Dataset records
○ ○ ○ ○ ○
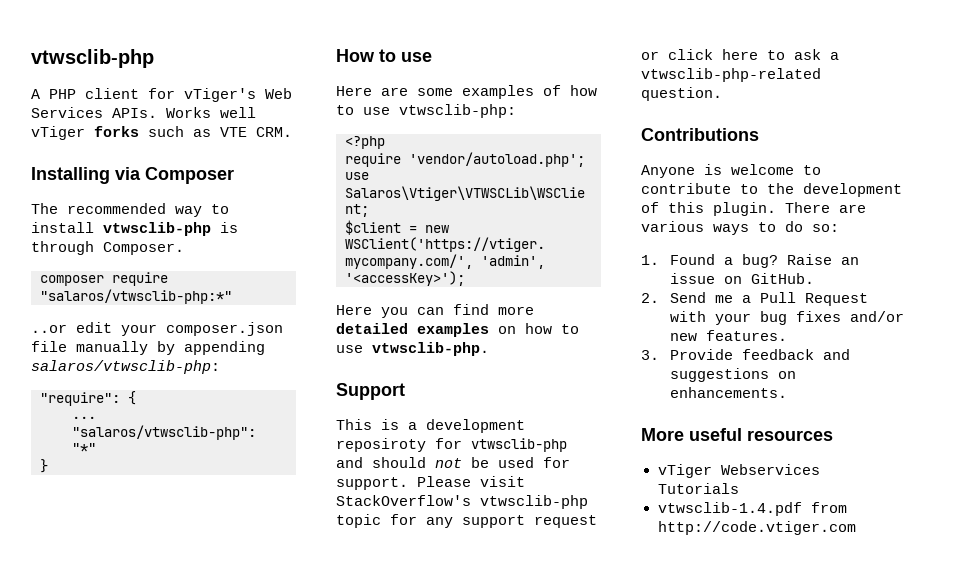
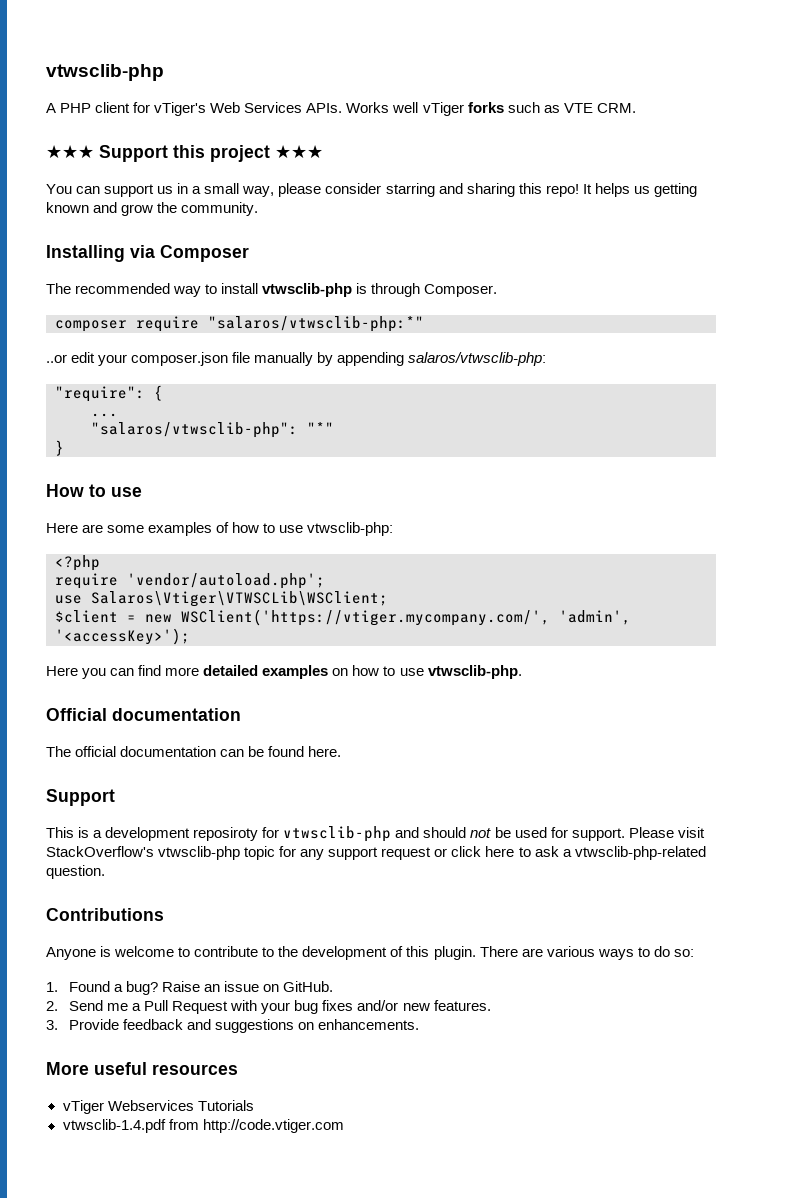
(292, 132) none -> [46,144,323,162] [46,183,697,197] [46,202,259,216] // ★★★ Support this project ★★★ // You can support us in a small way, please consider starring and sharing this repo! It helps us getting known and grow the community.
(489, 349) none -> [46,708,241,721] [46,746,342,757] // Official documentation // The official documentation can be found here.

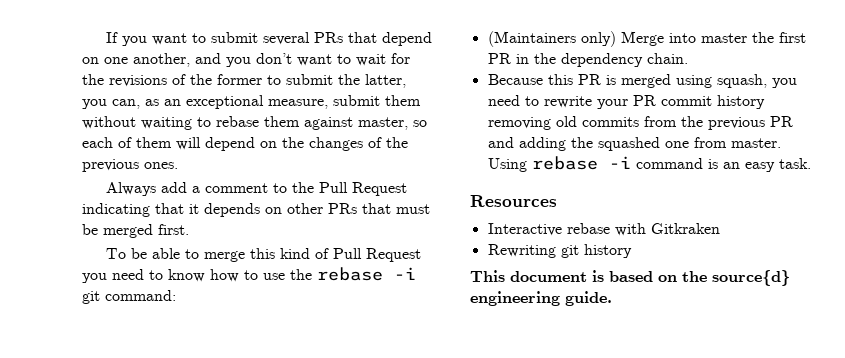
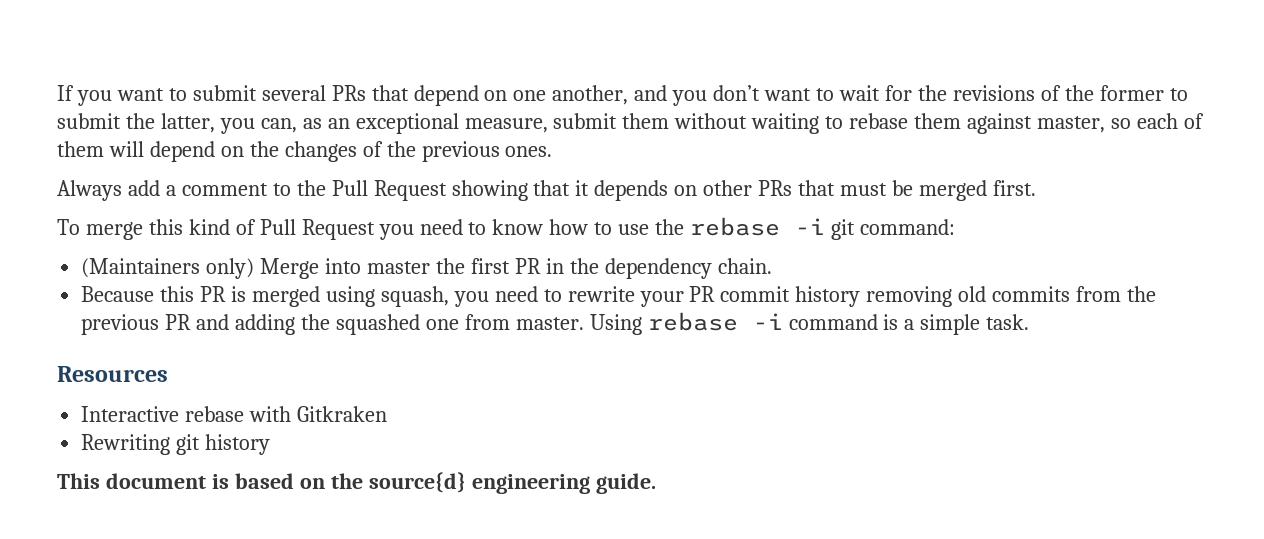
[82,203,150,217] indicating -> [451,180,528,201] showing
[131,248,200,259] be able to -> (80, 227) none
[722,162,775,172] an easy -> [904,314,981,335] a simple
○ ○ ○ ○ ○
What the exercise asks: Leaving out only the pictures, retype every record exactly.

Output for this task:
(292, 132) none -> [46,144,323,162] [46,183,697,197] [46,202,259,216] // ★★★ Support this project ★★★ // You can support us in a small way, please consider starring and sharing this repo! It helps us getting known and grow the community.
(489, 349) none -> [46,708,241,721] [46,746,342,757] // Official documentation // The official documentation can be found here.

[82,203,150,217] indicating -> [451,180,528,201] showing
[131,248,200,259] be able to -> (80, 227) none
[722,162,775,172] an easy -> [904,314,981,335] a simple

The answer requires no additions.